There are infinitely many (continuum) solutions and basically one cannot list them all e.g. because of the Cantor theorem. This is the reason why numerical approach is unsatisfactory. However we can make use of FindRoot to find a finite numerical subset of the solution space.

Numerical solutions

First we set up a net of values of x and starting point of y (we denote them by k in Table)

nsol = Flatten[ Table[{x, y}/.FindRoot[(4y^2 - 6)(Cos[π y]Cos[x] - Cos[2π y] Sin[x]) == 0,
                                          {y, k}], 
                       {x, π/5, 4 π/5, π/5}, {k, 1/3, 14/3, 1/3}], 
                1] // DeleteDuplicates;

Show[ ContourPlot[(4 y^2 - 6) (Cos[π y] Cos[x] - Cos[2π y] Sin[x]) == 0,
                  {x, -π/2, 2π}, {y, -0.1, 5.1}, 
                  PlotPoints -> 50, MaxRecursion -> 3, 
                  Epilog -> {Red, PointSize[0.023], Point[nsol]}], 
      RegionPlot[ Not[0 < x < π && 0 < y < 5], {x, -π/2, 2π}, {y, -0.1, 5.1}]]

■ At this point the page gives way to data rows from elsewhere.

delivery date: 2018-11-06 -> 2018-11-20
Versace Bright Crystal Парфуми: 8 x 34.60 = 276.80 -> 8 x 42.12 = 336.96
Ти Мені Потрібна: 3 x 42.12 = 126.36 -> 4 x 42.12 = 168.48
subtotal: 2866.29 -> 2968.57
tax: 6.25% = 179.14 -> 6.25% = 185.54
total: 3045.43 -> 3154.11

enter image description here

Numerical solutions are contained in nsol, we write only a few and hiding 38 of them:

Short[N @ nsol, 3]
{{0.628319, -0.645834}, {0.628319, 0.645834}, <<38>>, {2.51327, 4.35417},
 {2.51327, 5.64583}}

One can see that the first point in nsol doesn't belong to the domain of our interest. We can get rid of such points setting a different net of starting points in FindRoot or using another tools of the system, however this approach might be more involved for more sophisticated transcendental equations. An example of more detailed discussion how to deal with FindRoot can be found at e.g. First positive root.

Exact (symbolic) solution

More interesting is finding an exact descripton of the blue curves which represent symbolic solutions. The form of our equation $f(x,y)=0$ can be factorized into two algebraic expressions and the roots of the original equation is the set-theoretic sum of solutions of two equations: 4 y^2 - 6 == 0 and (Cos[π y] Cos[x] - Cos[2π y] Sin[x]) == 0.

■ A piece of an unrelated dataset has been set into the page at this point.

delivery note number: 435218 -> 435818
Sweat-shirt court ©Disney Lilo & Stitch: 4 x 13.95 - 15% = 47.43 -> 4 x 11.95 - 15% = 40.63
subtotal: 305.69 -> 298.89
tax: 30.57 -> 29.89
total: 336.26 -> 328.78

The straight line is the solution of this equation (for x in the range 0 < x < π)

Solve[(4 y^2 - 6) == 0 && 0 < y < 5, y]
 {{y -> Sqrt[3/2]}}

While another equation gives us those periodic curves, moreover it appears that one can solve equation for x obtaining it as a function of y.

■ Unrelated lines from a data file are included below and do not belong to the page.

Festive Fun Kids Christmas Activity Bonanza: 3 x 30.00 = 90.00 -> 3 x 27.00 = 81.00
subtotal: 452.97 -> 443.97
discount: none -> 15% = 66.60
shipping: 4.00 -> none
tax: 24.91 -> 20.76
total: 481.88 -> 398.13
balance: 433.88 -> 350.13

Reduce[(Cos[π y] Cos[x] - Cos[2π y] Sin[x]) == 0 && 0 < x < π, x, Reals]
  (Cos[π y] != 0 && Cos[π y] != 0 && 
x == 2 ArcTan[ Sec[π y] (-Cos[2π y] + Cos[π y] Sqrt[(Cos[π y]^2 + 
         Cos[2 π y]^2) Sec[π y]^2])]) ||
((-π + x)/(2 π) \[NotElement] Integers && Cos[π y] == 0 && 
 Cos[2 π y] == 0 && 0 < x < π)

This expression could be further simplified however the main point is the parametrization of curves with

FullSimplify[ x == 2 ArcTan[ Sec[π y] (-Cos[2π y] + Cos[π y] Sqrt[(Cos[π y]^2       
                             + Cos[2π y]^2) Sec[π y]^2])], 
              0 < x < π && 0 < y < 5] // TraditionalForm

enter image description here

For some reasons the standard approach with Reduce on the original equation takes a long time returning quite an involved expression even though the equation is not hard to solve when we deal with different factors of the original function. Finially we plot the graph of the above symbolic solutions with red points denoting numerical ones, yet another time we exploit ContourPlot

  ContourPlot[{x == -2ArcTan[ Cos[2π y]Sec[π y] - Sqrt[1 + Cos[2π y]^2 Sec[π y]^2]], 
               y == Sqrt[3/2]}, {x, -π/2, 2π}, {y, -0.3, 5.3}, 
              PlotPoints -> 50, MaxRecursion -> 3, 
              ContourStyle -> {{Thick, Darker@Cyan}, Thick, Magenta}, 
              Epilog -> {Red, PointSize[0.016], Point[nsol]}], 
  RegionPlot[ Not[0 < x < π && 0 < y < 5], {x, -π/2, 2π}, {y, -0.3, 5.3}]]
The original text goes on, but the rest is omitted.